Sweet Healing~真摯な上司の、その唇に癒されて~

 「ちがいます…」

 喉を震わせて絞り出した声はあまりにも小さい。
 それでも、千紗子はありったけの気持ちを込めて、言葉を紡いだ。

 「彼の…あのひとの所に戻るつもりは、ありません。…新しい、一人暮らしのマンションを今日契約しました。
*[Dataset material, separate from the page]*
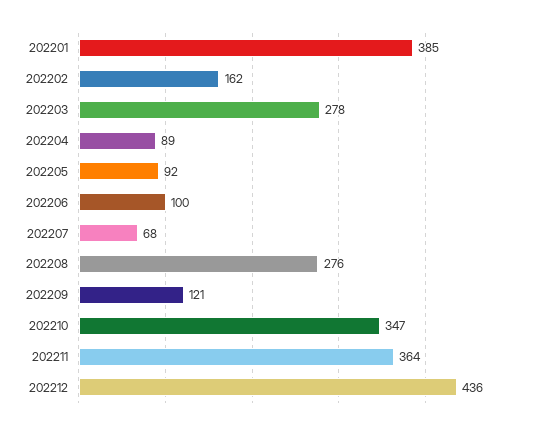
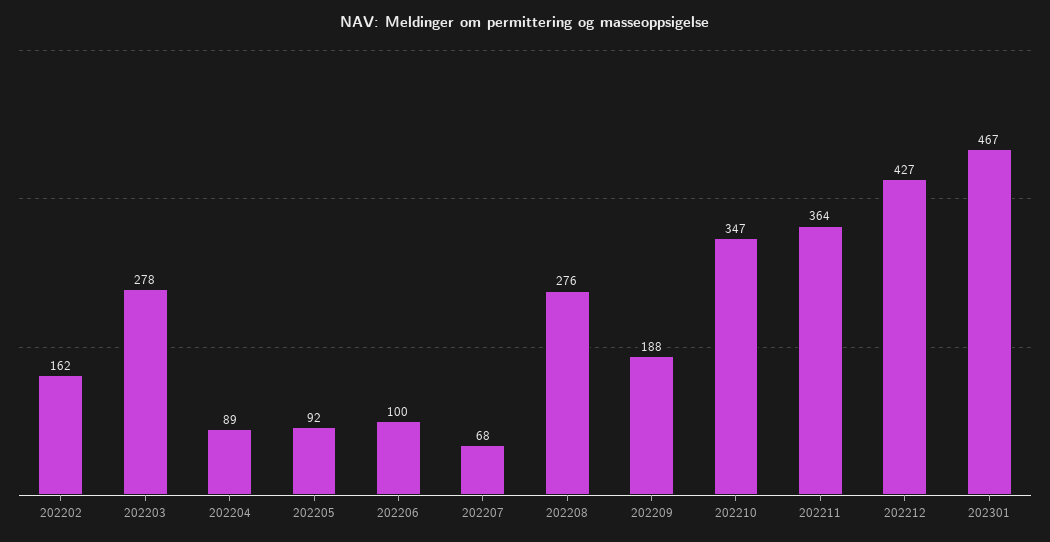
202201: 385 -> none
202209: 121 -> 188
202212: 436 -> 427
202301: none -> 467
だから、今夜からそこに帰るつもりで、それを言いたくて……」

 一言一言、ゆっくりと言葉を探しながら、今度は事実を間違えないように伝えようと、千紗子は必死だった。

 「もう、あのひとのことは、なんとも……」

 千紗子がそう口にした途端、ぎゅうっときつく抱きすくめられた。

 逞しい腕が身じろぎひとつ許さないほどの力で自分を締め付ける。
 息がつけないほどの圧迫感に、苦しいのは体なのか、それとも心なのか――。

 頬を伝った涙の跡は、既に乾いている。

 「はぁ~~っ」

 無言で千紗子を抱きしめていた雨宮が、長い溜め息と共に腕の力を抜いた。

 「良かった……」

 そう呟いた彼が、心底ホッとしている様子が伝わってきて、千紗子も安堵する。

 (今度は間違えずに伝えられたんだ……)

 口下手な自分が招いた誤解が解けたことに、千紗子は胸を撫で下ろした。